Can state track thousands of interlocks?
The American Beverage Institute opposes mandatory ignition interlocks for first-time drunk driving convictions. So Sarah Kapenstein of the institute couldn't wait to share an item from the group's blog with me and my readers.
Essentially, what the institute is doing is trying to use the tragic case of Thomas Meighan, the man accused of killing Johns Hopkins student Miriam Frankl (right) in a hit-and-run, to advance its position. Meighan, a serial drunk driver, is charged with operating a motor vehicle in defiance of an order to use an interlock device.
At first, I thought this was a classic case of lobbyist logic -- using one high-profile failure as an excuse to scrap an otherwise good idea. But on reflection, the institute raises a good question -- even if it does so in a crass way. Proponents of using the interlocks for first-time offenders need to make the case that requiring the the Motor Vehicle Administration to monitor large numbers of drivers ordered to use ignition interlocks devices wouldn't degrade current efforts to keep tabs on the hard-core offenders.
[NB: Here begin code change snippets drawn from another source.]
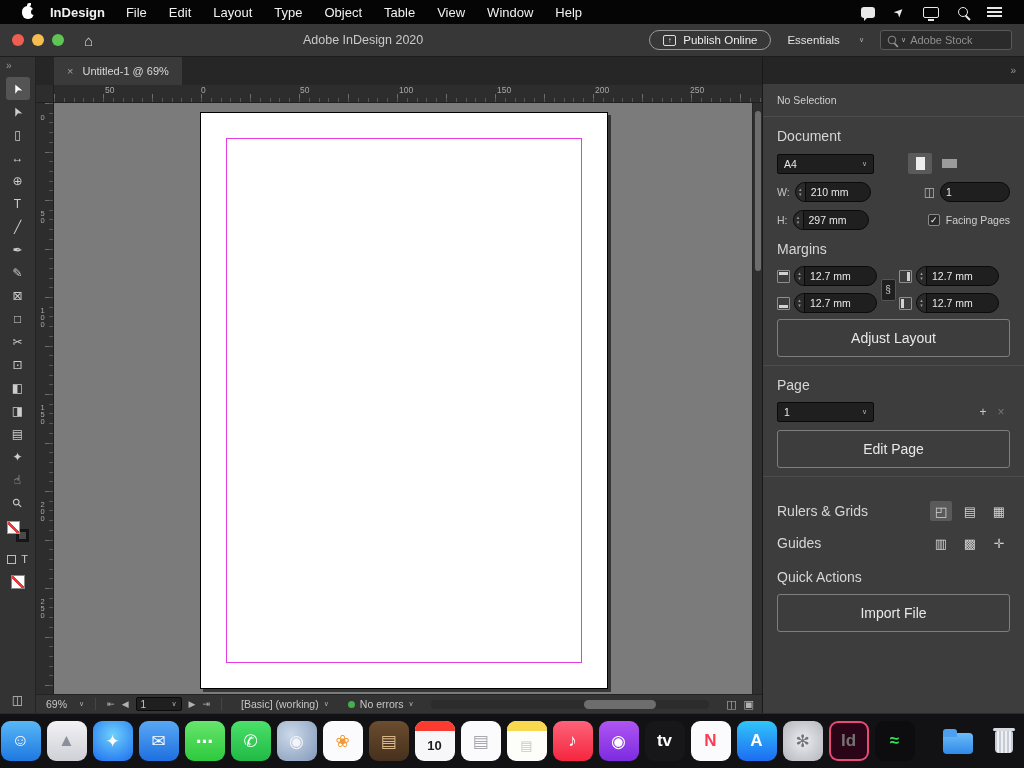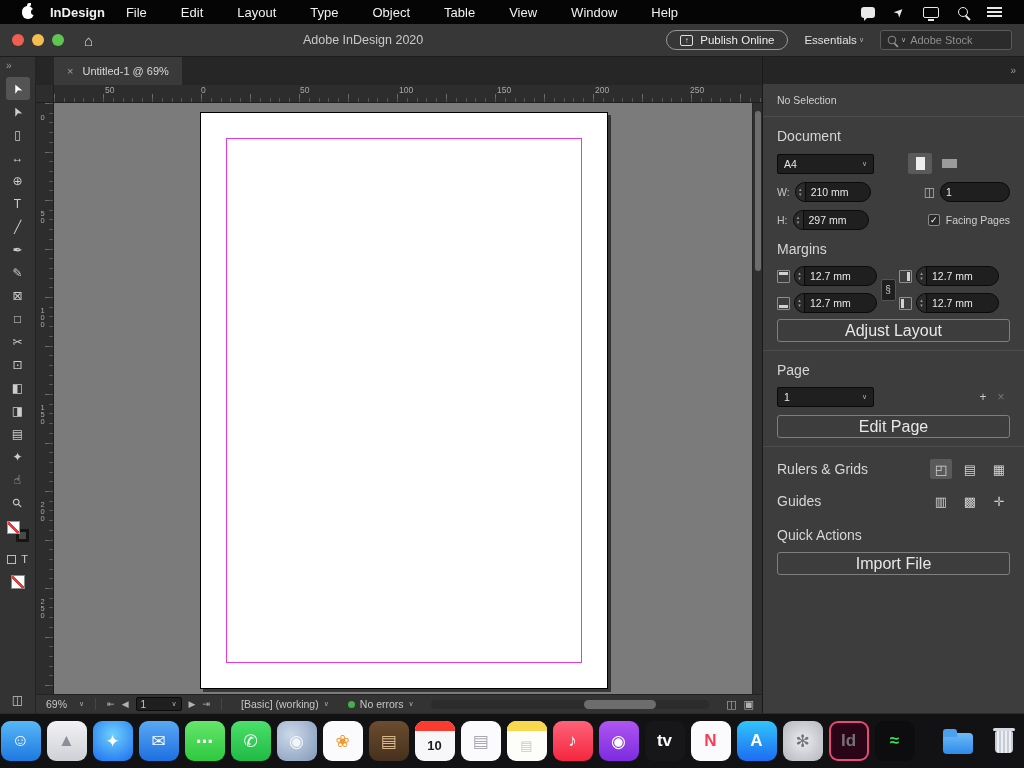--- a/index.html
+++ b/index.html
@@ -13,7 +13,7 @@
 .apple::before{content:"";position:absolute;right:-3px;top:3px;width:6px;height:6px;background:#050505;border-radius:50%}
 .apple::after{content:"";position:absolute;top:-3px;left:5px;width:4px;height:4px;background:#fff;border-radius:60% 0 60% 0}
 .appname{font-weight:bold;margin-right:21px}
-.menuitems{display:flex;gap:34px}
+.menuitems{display:flex;gap:22px}
 .mbicons{margin-left:auto;display:flex;align-items:center;gap:19px}
 .bubble{width:14px;height:11px;background:#e8e8e8;border-radius:3px;position:relative}
 .bubble::after{content:"";position:absolute;left:3px;bottom:-3px;border:3px solid transparent;border-top-color:#e8e8e8;border-left-color:#e8e8e8}

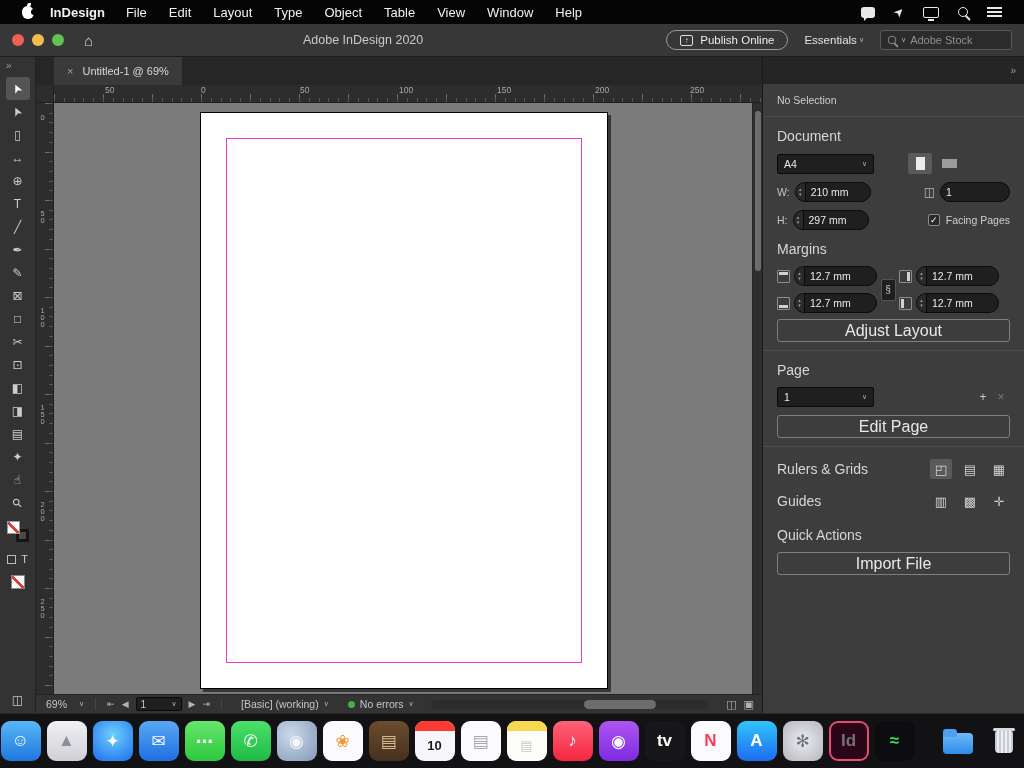--- a/index.html
+++ b/index.html
@@ -34,7 +34,7 @@
 .tbright{margin-left:auto;display:flex;align-items:center;gap:16px}
 .pubbtn{display:flex;align-items:center;gap:7px;border:1px solid #999;border-radius:13px;padding:3px 13px;color:#ececec;font-size:11.5px}
 .pubic{width:13px;height:11px;border:1px solid #ddd;border-radius:2px;font-size:8px;display:flex;align-items:center;justify-content:center;color:#ddd}
-.workspace{display:flex;align-items:center;gap:2px;color:#e2e2e2;font-size:11.5px}
+.workspace{display:flex;align-items:center;gap:19px;color:#e2e2e2;font-size:11.5px}
 .chev{font-size:7px;color:#b0b0b0}
 .stock{width:132px;height:20px;background:#2b2b2b;border:1px solid #5a5a5a;border-radius:3px;display:flex;align-items:center;gap:4px;padding:0 6px}
 .stock .mag{border-color:#9a9a9a;transform:scale(.85)}

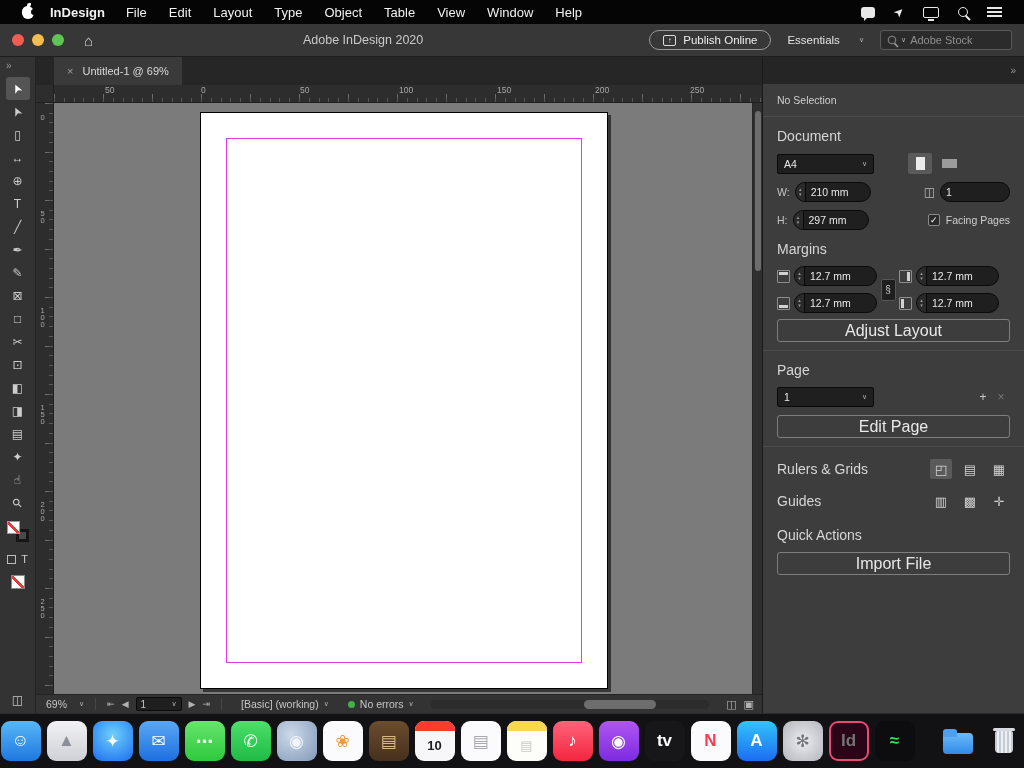--- a/index.html
+++ b/index.html
@@ -135,7 +135,7 @@
 .m-right::before{top:1px;bottom:1px;right:1px;width:3px}
 .mlinkwrap{grid-column:2;grid-row:1/3;display:flex;justify-content:center}
 .mlink{width:15px;height:22px;background:#1f1f1f;border:1px solid #555;border-radius:2px;display:flex;align-items:center;justify-content:center;color:#c9c9c9;font-size:10px}
-.pbtn{height:23px;border:1px solid #7e7e7e;border-radius:3px;display:flex;align-items:center;justify-content:center;font-size:16px;color:#e8e8e8;margin-bottom:8px}
+.pbtn{height:38px;border:1px solid #7e7e7e;border-radius:3px;display:flex;align-items:center;justify-content:center;font-size:14px;color:#e8e8e8;margin-bottom:8px}
 .pabtn{color:#c9c9c9;font-size:12px;width:18px;text-align:center}
 .pabtn.dim{color:#777}
 .gbtns{display:flex;gap:7px}

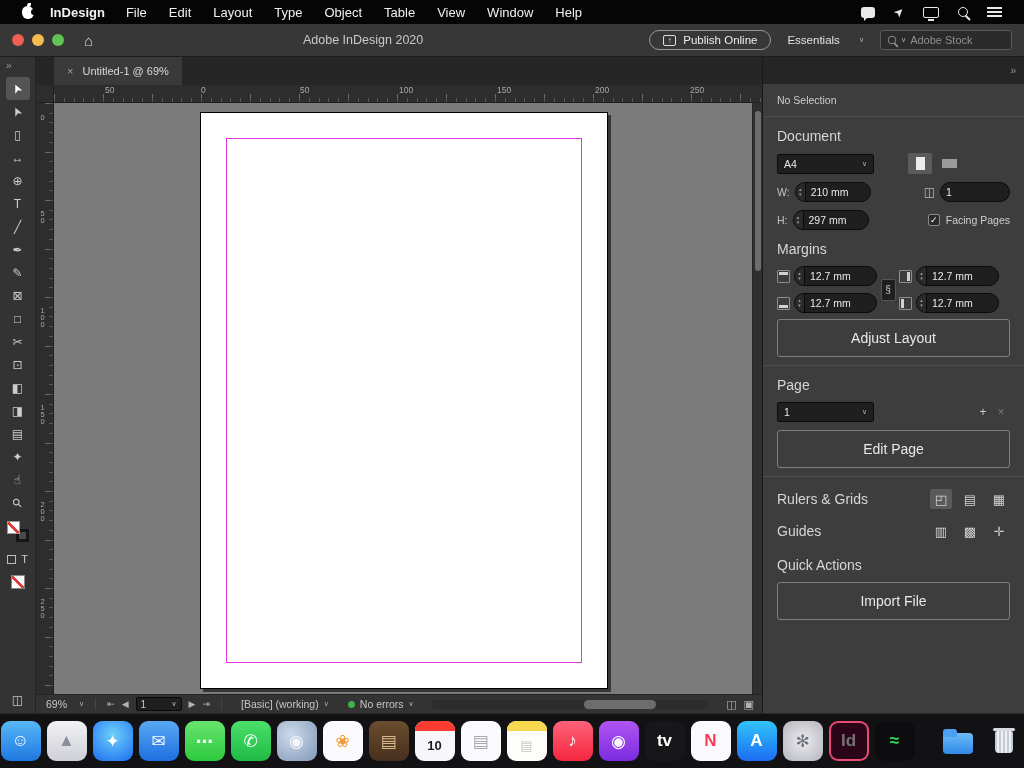--- a/index.html
+++ b/index.html
@@ -493,7 +493,7 @@
         <div class="pbtn">Edit Page</div>
         <div class="pdiv"></div>
 
-        <div class="prow" style="margin-top:12px">
+        <div class="prow" style="margin-top:24px">
           <span class="phead" style="margin:0">Rulers &amp; Grids</span>
           <div class="spacer"></div>
           <div class="gbtns">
My impression, however, is that there's not much the MVA can do to assure compliance by folks who are determined to game the system. So there might not be any harm to existing compliance efforts from adding the new interlock customers. A high percentage of people will always comply because it's the law and there are punishments for being caught breaking it.
If Meighan is found to have bypassed the ignition interlock requirement, the real lesson is that there are some cases in which the only effective measure is vehicle confiscation. In cases where a driver disables an interlock device, there should be automatic impoundment upon arrest and auction upon conviction. Does the poor offender need to drive to work to feed the babies? Tough. Take a bus. Walk. Put the babies up for adoption. He or she shoulda thought of that before defying a court order.